A group of Colorado teachers is taking firearms training to provide an extra layer of security for school students, and already an anti-gun organization is trotting out “scare” rhetoric to argue that this is a wrong move.
According to AOL.com news, the group of 17 instructors is taking an three-day course at a Weld County gun range near Denver. The effort will enable these volunteers – all of whom have concealed carry permits – to be first responders in an emergency.
But a group calling itself Safe Campus Colorado opposes the notion with a hard-to-prove argument that having guns on campus is “detrimental to the safety of both students and teachers.”
The BBC quoted “political activist” Ken Tolz, who created the group and issued statement to KUSA Colorado’s 9 News.
“The dangers of adding guns to a school environment are dramatically increased by allowing loaded lethal weapons into a school environment on a daily basis,” he said in a statement.

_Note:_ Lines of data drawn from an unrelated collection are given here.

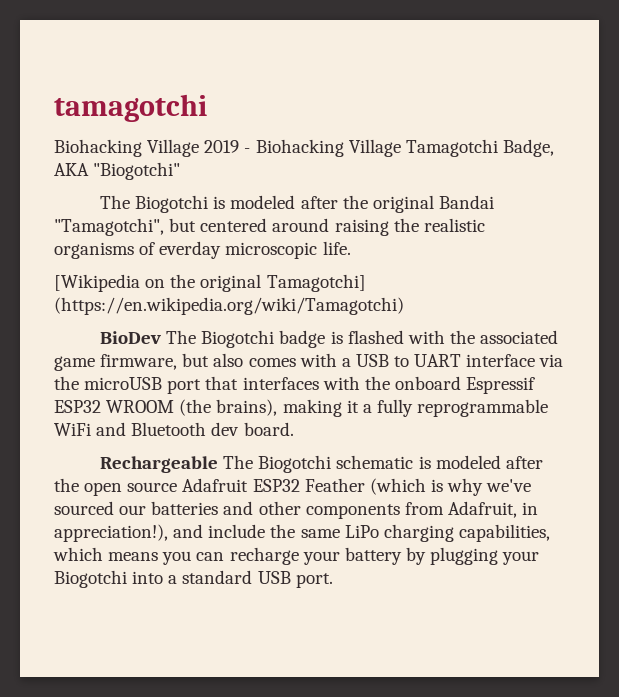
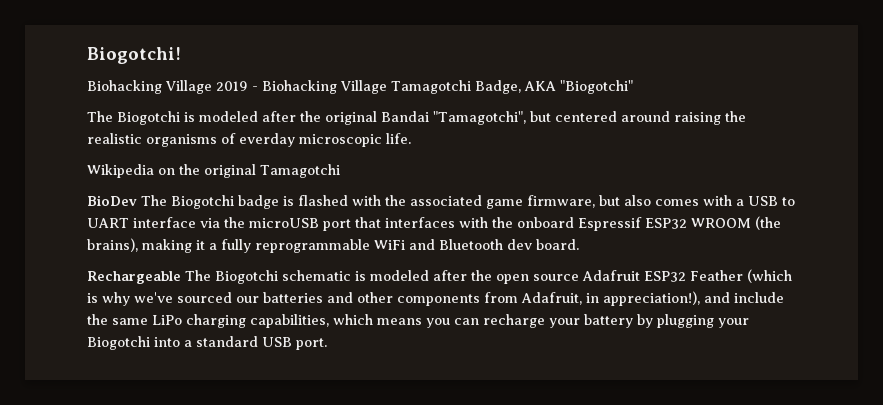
[54,94,207,122] tamagotchi -> [87,47,181,64] Biogotchi!
[54,274,140,292] [Wikipedia -> [87,164,154,178] Wikipedia
[266,274,366,292] [54,297,404,315] Tamagotchi] (https://en.wikipedia.org/wiki/Tamagotchi) -> [260,164,340,178] Tamagotchi

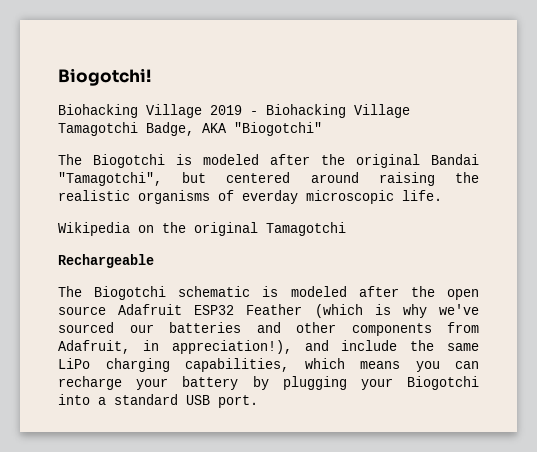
[87,195,795,209] [87,216,781,231] [87,238,579,253] [87,271,181,284] BioDev The Biogotchi badge is flashed with the associated game firmware, but also comes with a USB to UART interface via the microUSB port that interfaces with the onboard Espressif ESP32 WROOM (the brains), making it a fully reprogrammable WiFi and Bluetooth dev board. // Rechargeable -> [58,254,154,268] Rechargeable //

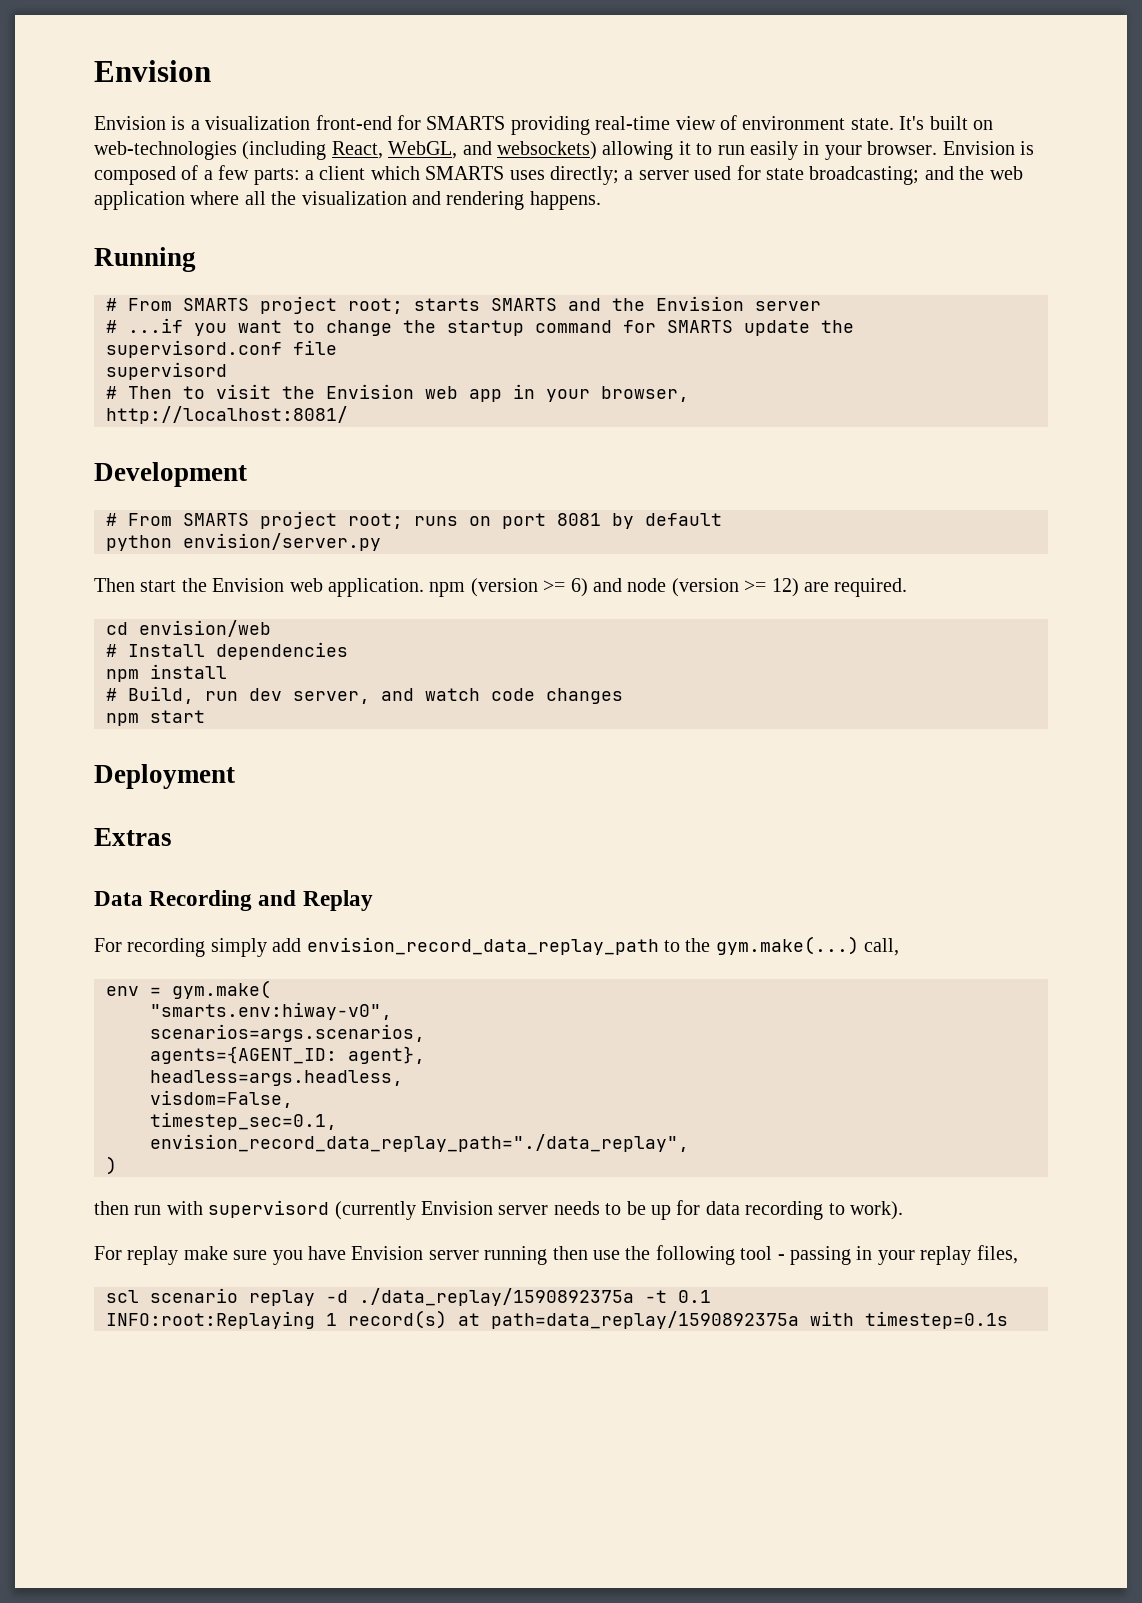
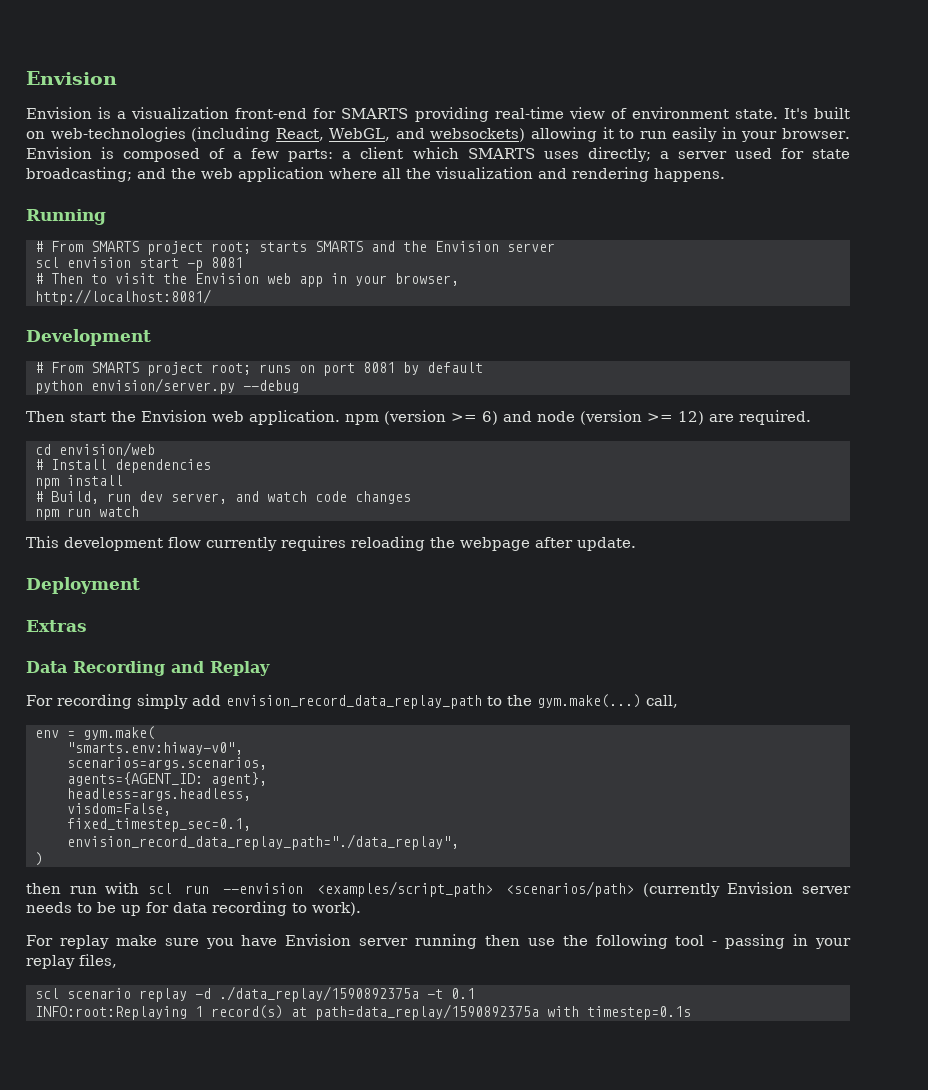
[106,318,854,336] [106,340,337,358] [106,362,227,380] # ...if you want to change the startup command for SMARTS update the supervisord.conf file // supervisord -> [34,257,243,271] scl envision start -p 8081
(381, 542) none -> [242,380,299,393] --debug
[150,710,205,723] start -> [66,506,139,517] [26,536,636,551] run watch // This development flow currently requires reloading the webpage after update.
[150,1112,337,1130] timestep_sec=0.1, -> [66,818,251,832] fixed_timestep_sec=0.1,
[208,1200,330,1218] supervisord -> [147,881,635,897] scl run --envision <examples/script_path> <scenarios/path>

And Tom Mauser of Colorado Ceasefire, who lost a son in the Columbine High School attack several years ago, contended that, “These teachers are not going to get the level of training that law enforcement or really highly trained security guards are going to have.”
This raises a question nobody seems to be asking: Are Ceasefire and Safe Campus Colorado offering to foot the bill to provide schools with “highly training security guards?” If not, and if police officers are not on or near a school campus in the event of an attack, these armed teachers just might provide a first line of defense that didn’t exist at Columbine or Sandy Hook.
While there was a school resource officer at Columbine who did exchange shots with killer Eric Harris, by that time several students had already been shot.
In the years since Columbine and Sandy Hook, a new attitude about dealing with active shooters has emerged. It can be essentially summed up in three words: Engage, fight back. Police train for such events. Over the past few years, teachers and school administrators have been doing likewise where such programs are allowed. There is no evidence that any of these programs have resulted in harm to anyone at any of the schools that are involved.